The Pabst Plan (Neue deutsche Stadt Warschau) was an urban plan by Nazi Germany to reconstruct the city of Warsaw as a Nazi model city. Named after its creator Friedrich Pabst, the Nazis' "Chief Architect for Warsaw", the plan assumed that Warsaw, the historical capital of Poland and a city of 1.5 million inhabitants, would be completely destroyed and rebuilt as a small German town of not more than 130,000 inhabitants.

In modern historical works the term is used to denote any of the German World War II plans concerning the destruction and reconstruction of Warsaw. In particular the "Pabst Plan" refers to a plan prepared by Hubert Gross and Otto Nurnberger in 1940 and another plan, prepared by Pabst himself in 1942. Both plans envisioned the destruction of most of Warsaw with its historical monuments and residential areas. In its place a new model city was to be created as a seat for the German ruling class of the occupied Polish territories. It was to house a large Parteivolkshalle ("People's Party Hall") in place of the Royal Castle in Warsaw and serve as a major transportation hub.

After the 1944 Warsaw Uprising, the Germans decided to simply destroy the city in its entirety as an act of vengeance.

==History==
===Pre-war planning===
The destruction of the city was already planned long before its almost total destruction in 1944, even prior to the start of World War II. On 20 June 1939, while Adolf Hitler was visiting an architectural bureau in Würzburg, his attention was captured by a project to create a future "German" town—Warsaw (Warschau, Warszawa), which later became known as the Pabst Plan. Friedrich Pabst prepared a technical plan for the annihilation of Warsaw and the complete ethnic cleansing of its native Polish population, with Polish Jews condemned to be the first destined for extermination. It envisaged the transformation of the Polish capital into a new, provincial German town, containing an exclusively ethnic German population of no more than 130,000 people on the left bank supported by a slave labour camp of 80,000 Poles on the right bank of the Vistula. Warsaw's total population in 1935 was around 1.3 million, consisting of Poles, Jews, and other minorities, which meant that putting the new urbanization plan to work would require the complete removal of its entire population. The project included 15 separate plans and photos, and solid pre-build documentation. Among all the pages of the project the most important is a colored plan of the future town which was created by German architects in 1:20 000 scale titled Die neue deutsche Stadt Warschau (Warsaw, the New German City).
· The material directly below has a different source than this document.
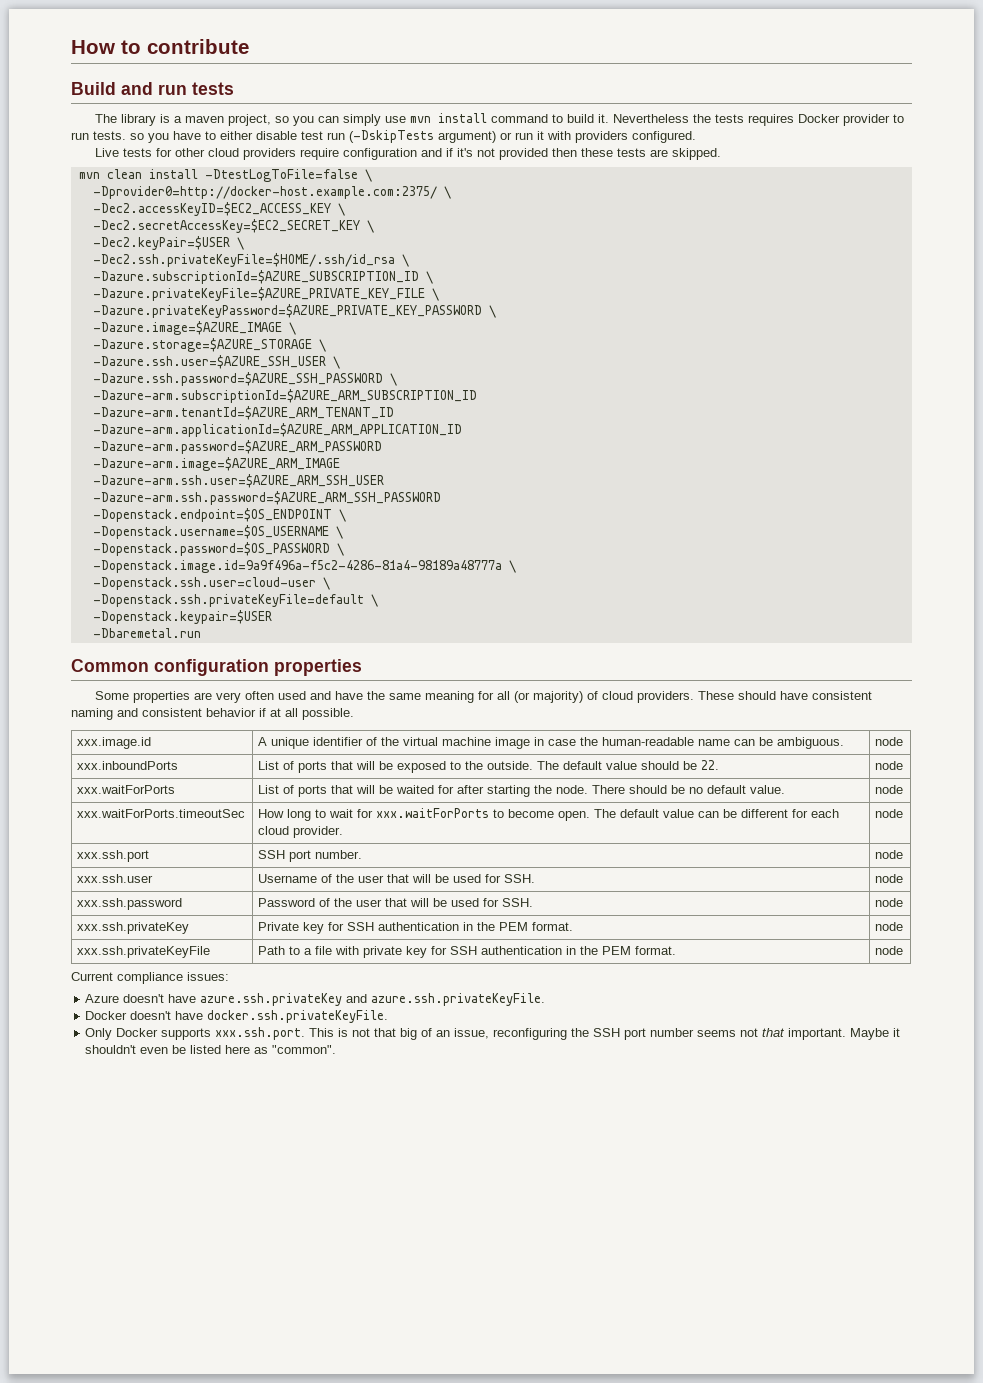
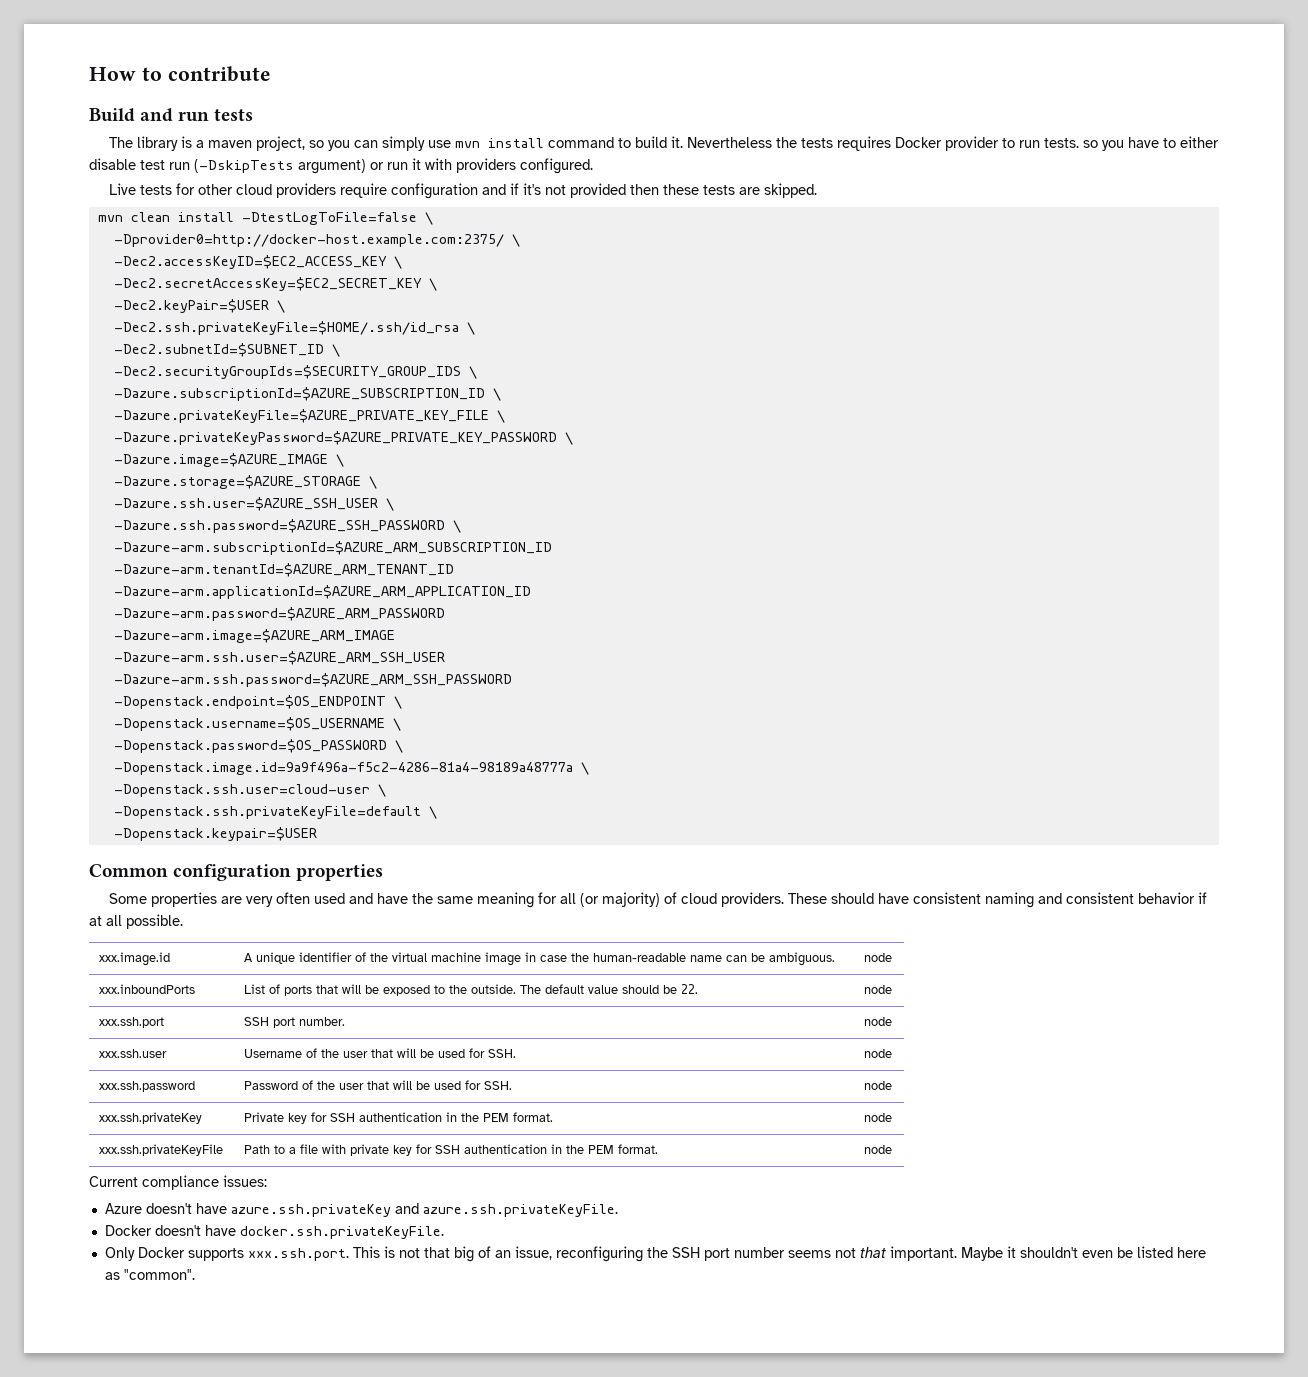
(409, 260) none -> [113,343,340,357] [113,365,477,379] // -Dec2.subnetId=$SUBNET_ID \ // -Dec2.securityGroupIds=$SECURITY_GROUP_IDS \
[92,628,201,638] // -Dbaremetal.run -> (317, 834) none
[77,785,176,794] [258,785,786,797] [875,785,904,794] [77,809,246,818] [258,808,840,821] [258,826,344,838] [875,809,904,818] // xxx.waitForPorts | List of ports that will be waited for after starting the node. There should be no default value. | node // xxx.waitForPorts.timeoutSec | How long to wait for xxx.waitForPorts to become open. The default value can be different for each cloud provider. | node -> (893, 989) none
The final table bore the caption Der Abbau der Polenstadt und der Aufbau der Deutschen Stadt (The Destruction of the Polish City and the Construction of the German City).

Some parts of the project that were showing Warsaw's urban development from the second half of the 17th century until the year 1935 were based on Polish documentation from 1935 and presumably on scientific sources prepared for Warsaw’s Territorial Development of Communication and Transportation by Prof. O. Sosnowski. All these sources were skillfully extracted long before the war. At an early stage, thanks to German deception based on the false pretense of doing scientific research, the German planners concealed the hidden agenda necessary for creating such a plan. German scholars, historians, conservators and professors of architecture, and other experts were enlisted to catalogue all of the most important and culturally significant landmarks of the city, the most exquisite churches and public buildings, and key library collections, artworks, and sculptures.
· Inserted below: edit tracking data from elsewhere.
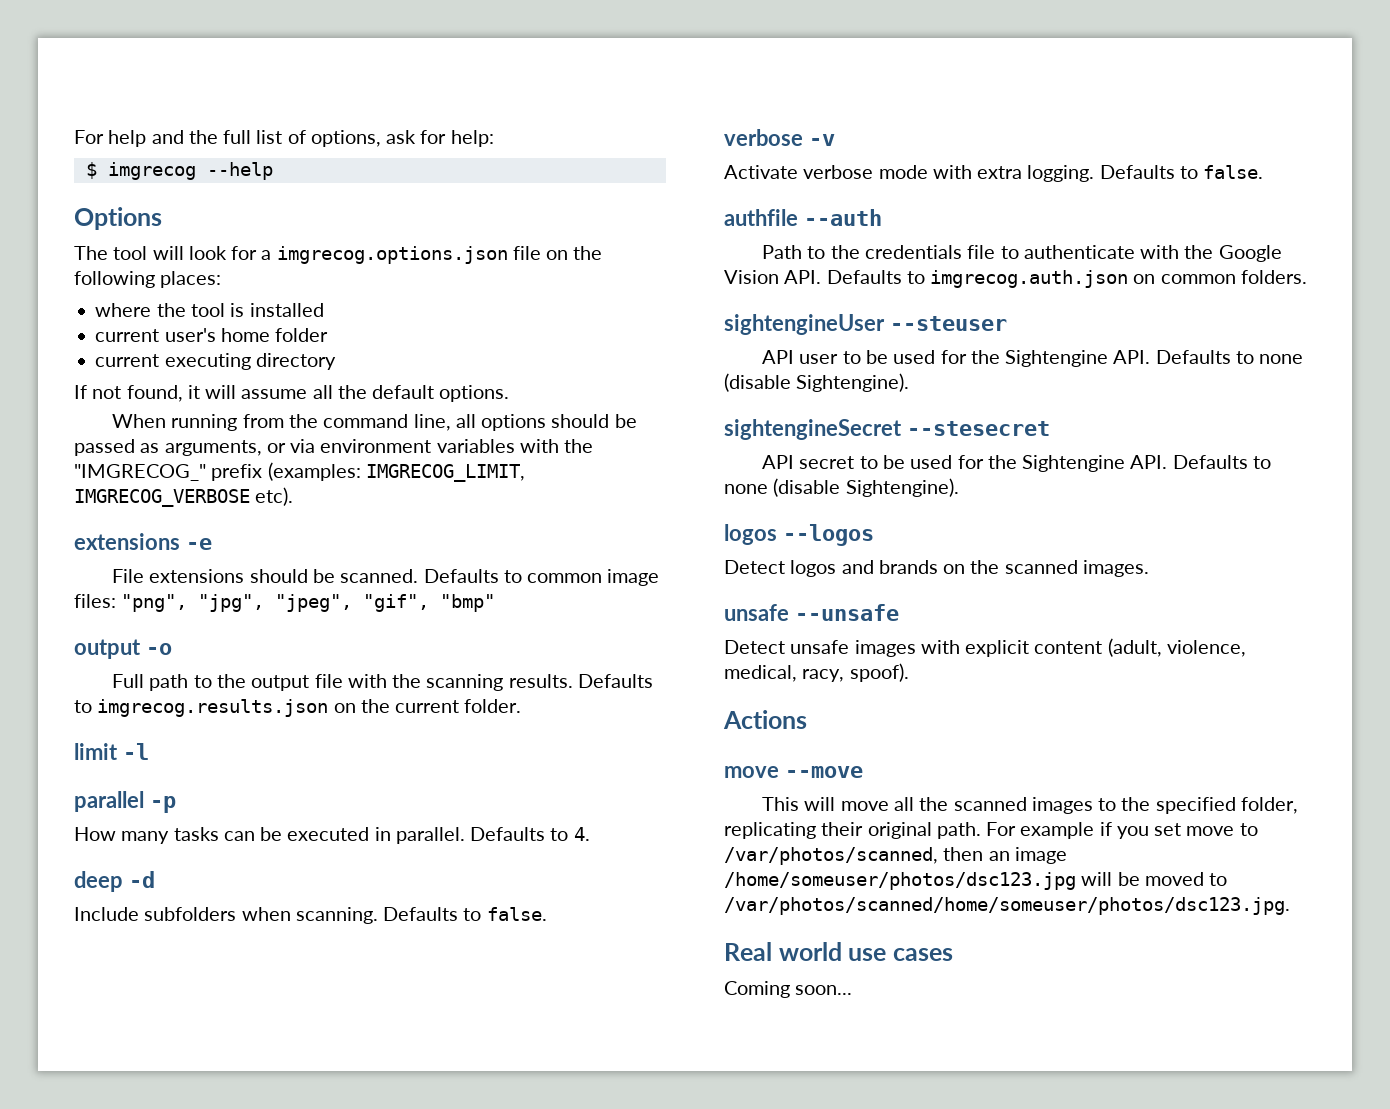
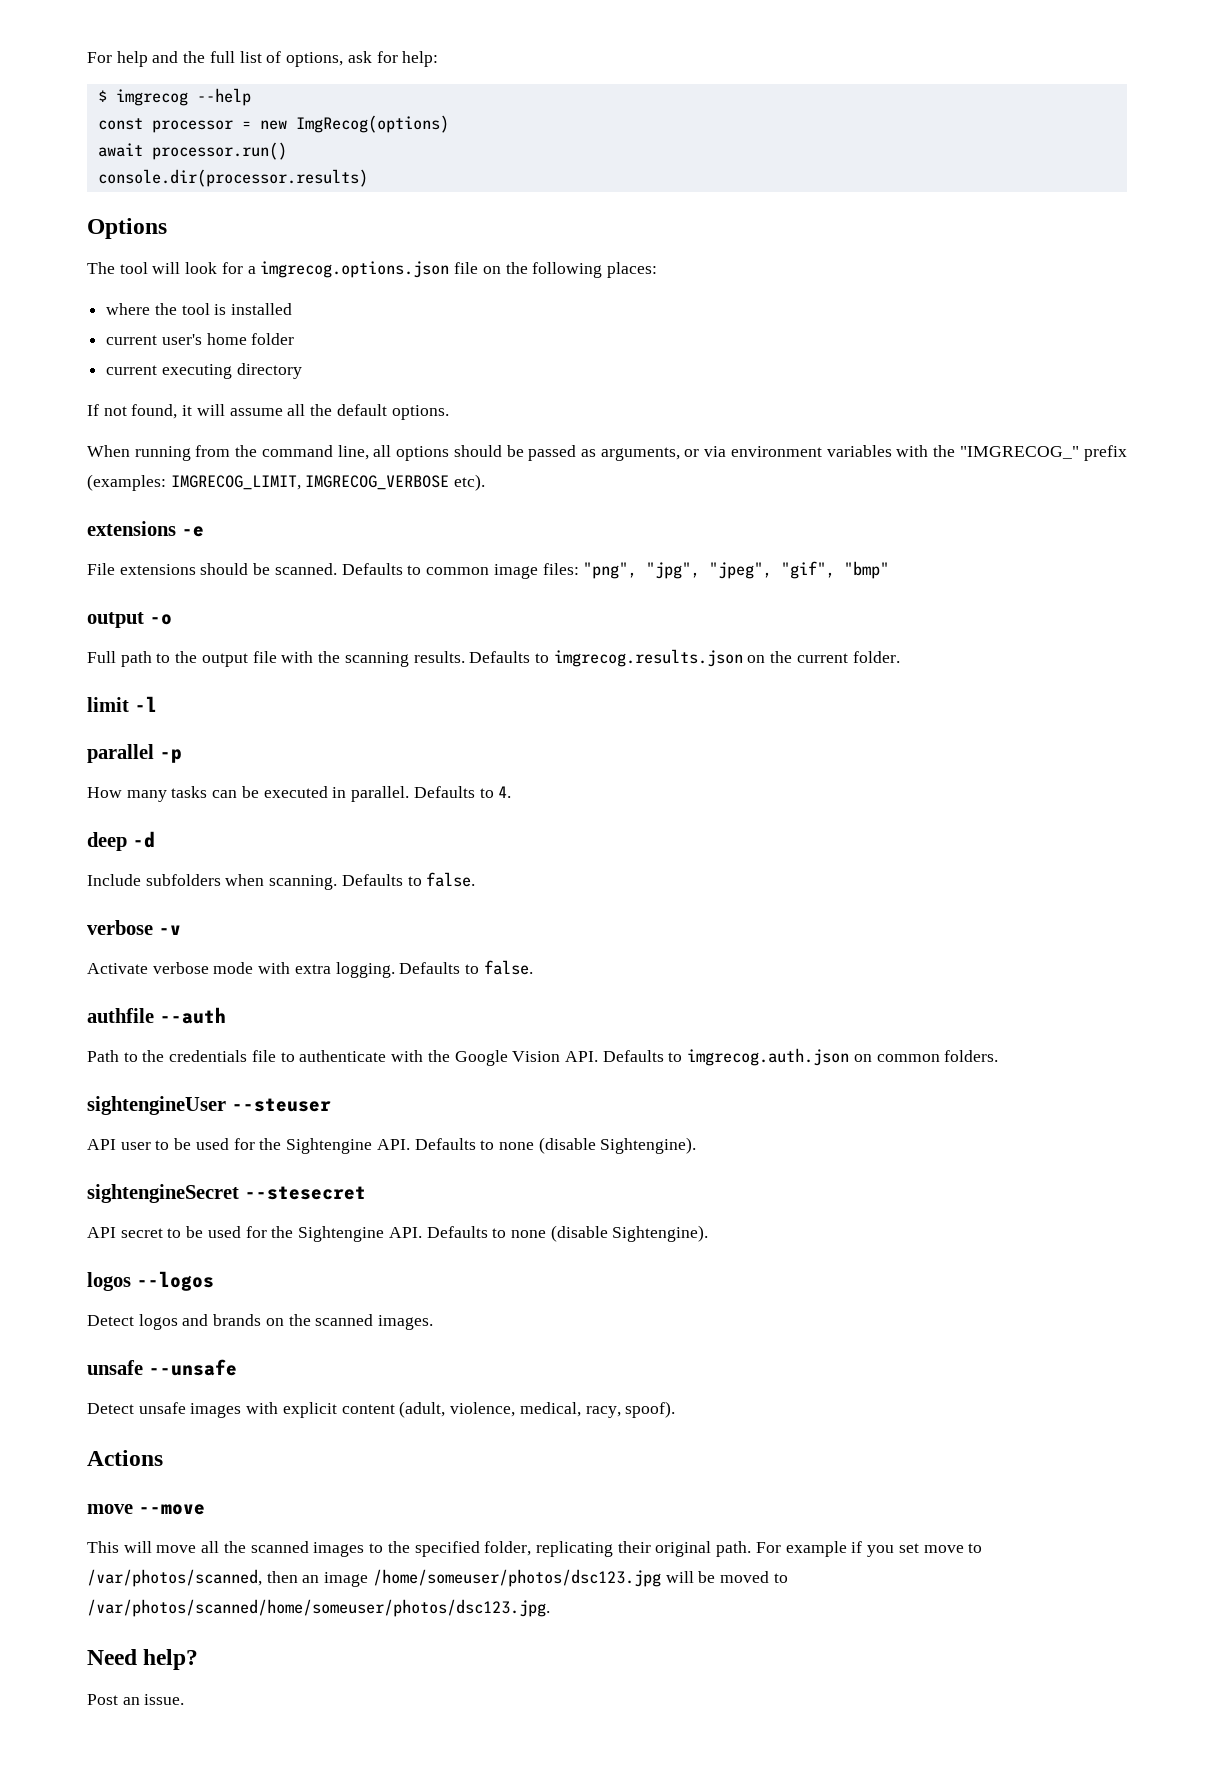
(273, 171) none -> [97,115,449,133] [97,142,287,160] [97,169,368,187] // const processor = new ImgRecog(options) // await processor.run() // console.dir(processor.results)
[724,942,953,961] [724,981,853,998] Real world use cases // Coming soon... -> [87,1649,199,1670] [87,1694,185,1705] Need help? // Post an issue.

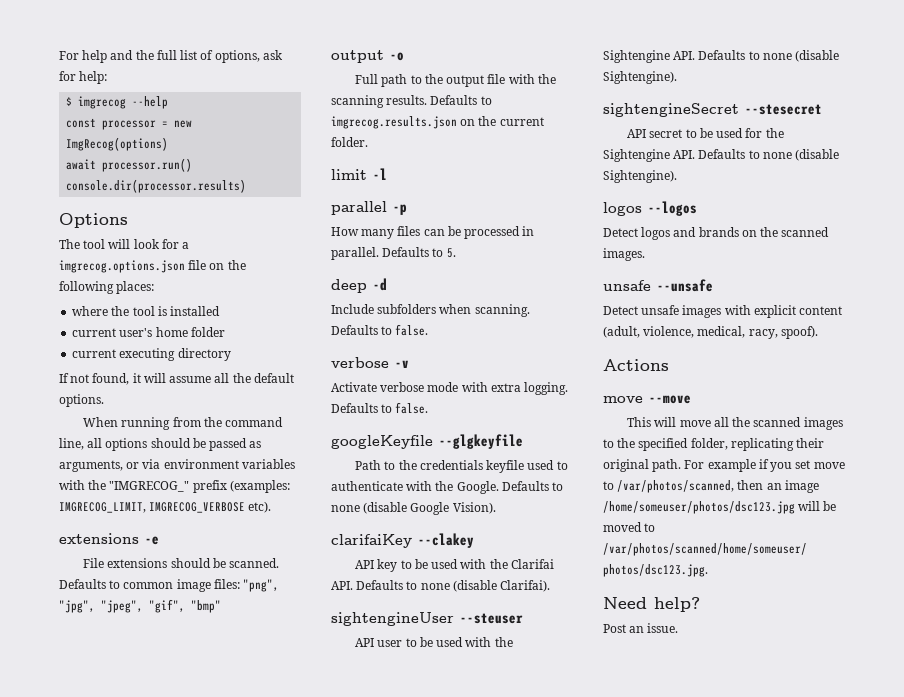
[171,786,208,798] tasks -> [397,226,421,236] files
[263,786,328,798] executed -> [464,226,521,239] processed
[498,786,512,798] 4. -> [446,248,456,258] 5.
[87,1007,226,1024] authfile --auth -> [331,434,523,449] googleKeyfile --glgkeyfile
[251,1050,276,1062] file -> [486,460,555,473] keyfile used
[454,1048,999,1066] Google Vision API. Defaults to imgrecog.auth.json on common folders. -> [456,481,564,494] [331,502,496,515] [331,533,474,548] [355,559,554,572] [331,580,551,592] Google. Defaults to none (disable Google Vision). // clarifaiKey --clakey // API key to be used with the Clarifai API. Defaults to none (disable Clarifai).
[233,1138,255,1150] for -> [465,637,492,647] with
The "German Varsavia" was planned to be a built on the crossroad of German highways and railroad networks. It covered a 6 km² built-up area plus 1 km² of Warsaw's centuries-old Prague district, for a combined 7 km² area, with parks and green areas bringing to a total of 15 km². The 7 km² of buildings was just 1/20 of the existing Polish capital city and was very different from the actual existing road network of 1939. The whole town center was to be built into a net of narrow, picturesque streets, resembling the planning of a typical German town. The modern and wide Polish capital avenues (like Marszałkowska, Twarda, Mokotowska, Dzika, Oś Saska, Oś Stanisławowska) would have been erased forever with all their monumental and beautiful buildings and palaces. Only the remains of the Old Town district (without the Polish King's Castle), the King's Baths Palace (Łazienki Królewskie), and Belvedere (Belweder), and modified parts of the Vistula riverside buildings would have been saved.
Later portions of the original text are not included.